Monday, May 26, 2014

Some Resources for Those who are Bedridden

Years ago, when I first became housebound (and eventually bedridden) with ME, I had very few places to turn.  I was living alone at the time, and while I had some friends and family nearby who were willing to help, my sense of pride prevented me from asking for the wide range of assistance I suddenly needed.  Overnight, I had gone from working full-time to being unable to grocery shop, do my own laundry, clean, cook or otherwise care for myself.  Doctors did not have answers for me, and the ordeal of getting out to appointments in and of itself would often set me back further.

Desperate for help, I contacted various agencies and organizations looking for assistance. However, more often than not, I was turned away.  Unless I required hospice care or had a lot of money to spare, few had anything to offer me.  Indeed, I have been continuously surprised by the scarcity of resources there are for those who are chronically housebound and/or bedridden.  These lack of services became even more evident to me once I began blogging.
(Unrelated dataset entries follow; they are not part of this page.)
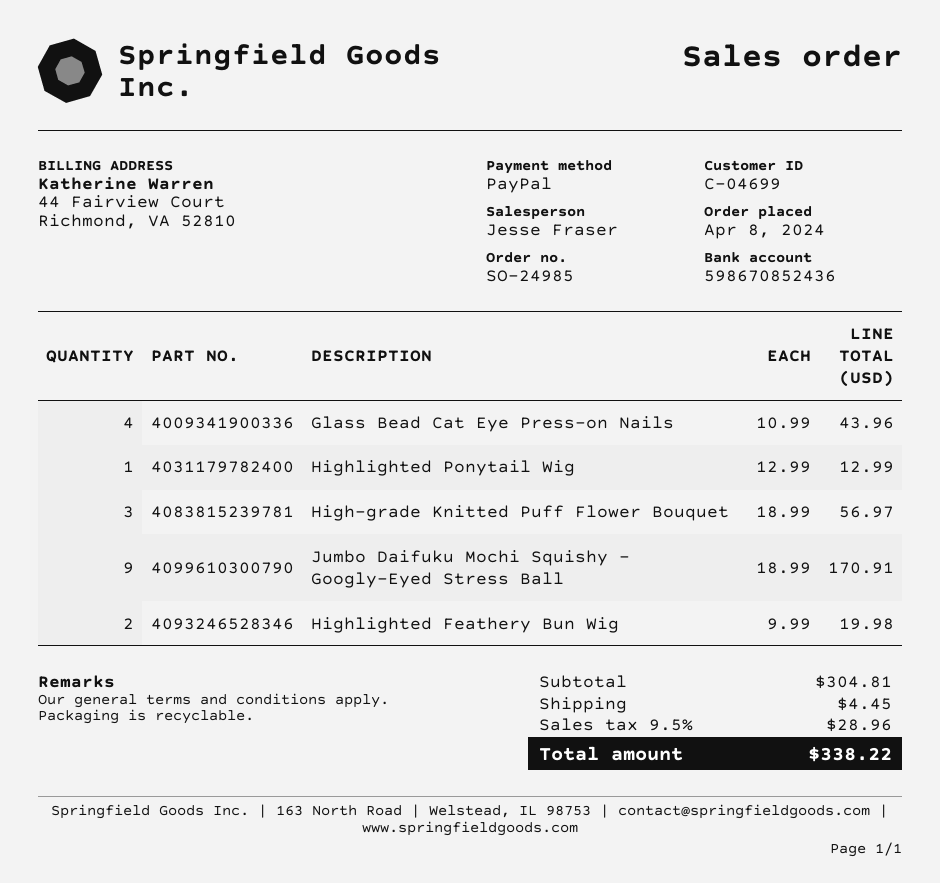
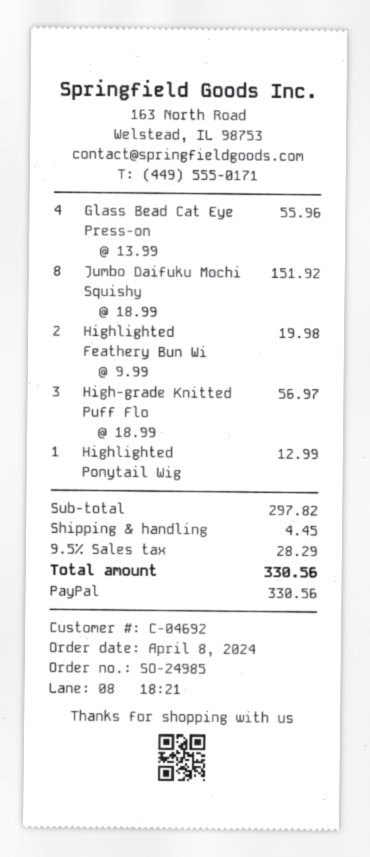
customer number: C-04699 -> C-04692
Glass Bead Cat Eye Press-on Nails: 4 x 10.99 = 43.96 -> 4 x 13.99 = 55.96
Jumbo Daifuku Mochi Squishy – Googly-Eyed Stress Ball: 9 x 18.99 = 170.91 -> 8 x 18.99 = 151.92
subtotal: 304.81 -> 297.82
tax: 9.5% = 28.96 -> 9.5% = 28.29
total: 338.22 -> 330.56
Unfortunately, I have received numerous emails over the years from other bedridden patients who have been unsuccessful in seeking the same kind of help that I, too, have had such difficulty finding.
In light of that, I thought I'd share a few services I've come across in the hopes it may provide some benefit to those who need it.  Please realize that, unless otherwise noted, these are agencies and resources I've found simply by doing a basic web search over time. I am not affiliated with any of these companies or websites, nor do I know anything about the quality of service or expertise they offer.  It's important for anyone to do their own research about an organization when seeking out professional help.
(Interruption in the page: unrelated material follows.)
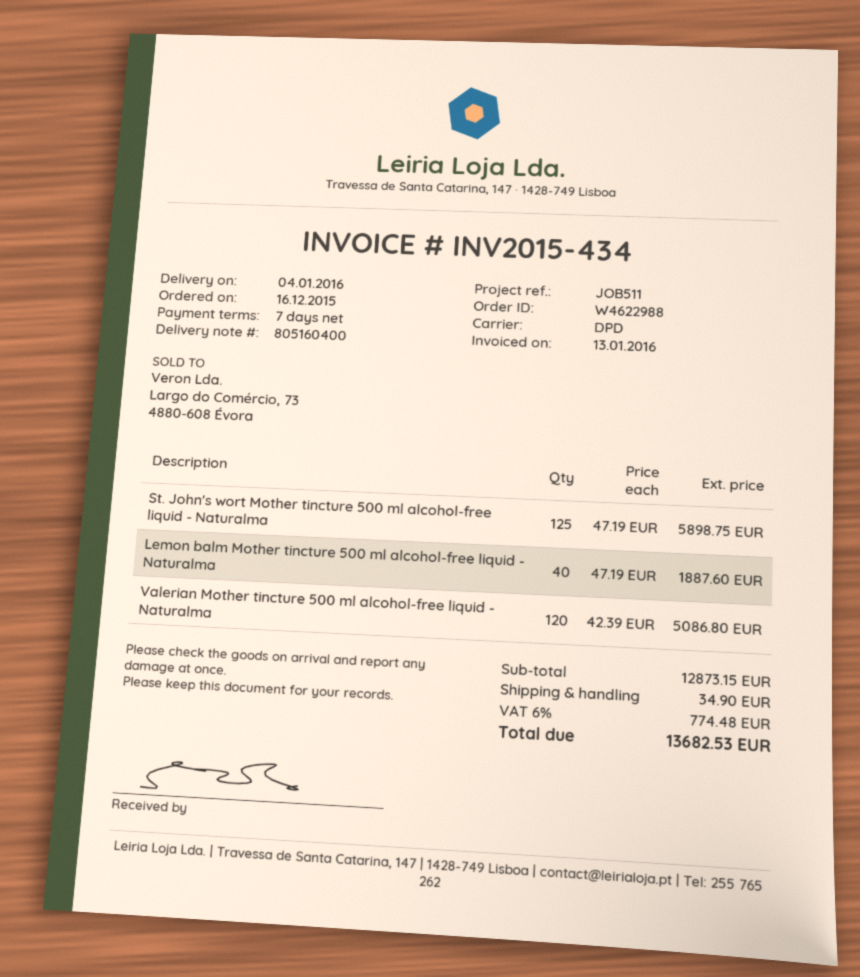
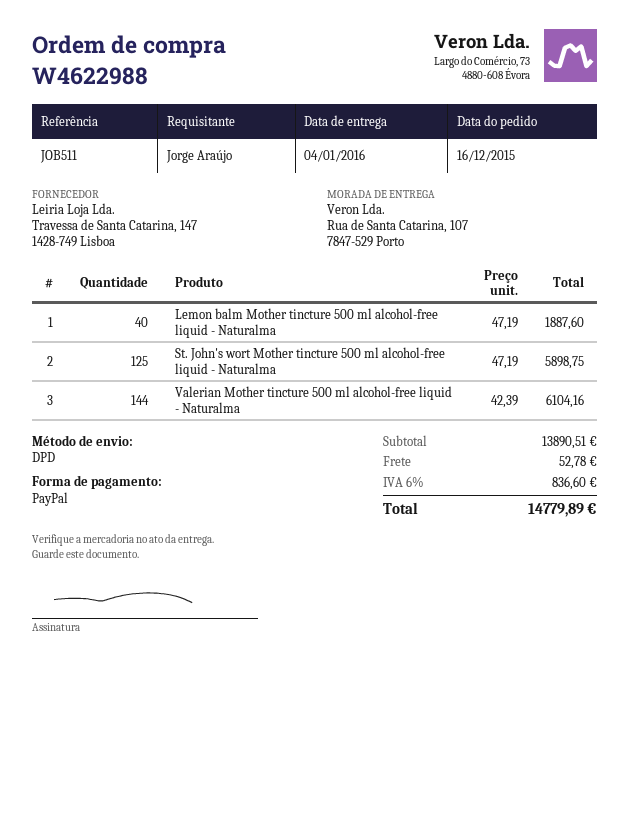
Valerian Mother tincture 500 ml alcohol-free liquid - Naturalma: 120 x 42.39 = 5086.80 -> 144 x 42.39 = 6104.16
subtotal: 12873.15 -> 13890.51
shipping: 34.90 -> 52.78
tax: 6% = 774.48 -> 6% = 836.60
total: 13682.53 -> 14779.89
First, there are some services that are provided by Medicare and Medicaid for those who qualify.  For a comprehensive list of what Medicare offers in home health care services, please check out their Medicare and Home Health Care brochure.

Regretfully, many of the services Medicare does NOT offer are those that bedridden/housebound ME patients often desperately need -- particularly those who cannot rely solely on friends and family, or who spend much of their days alone.  These exclusions (if they are the only assistance you need) include personal care given by home health aides (such as bathing and dressing), meal delivery and homemaker services like shopping, cleaning and laundry.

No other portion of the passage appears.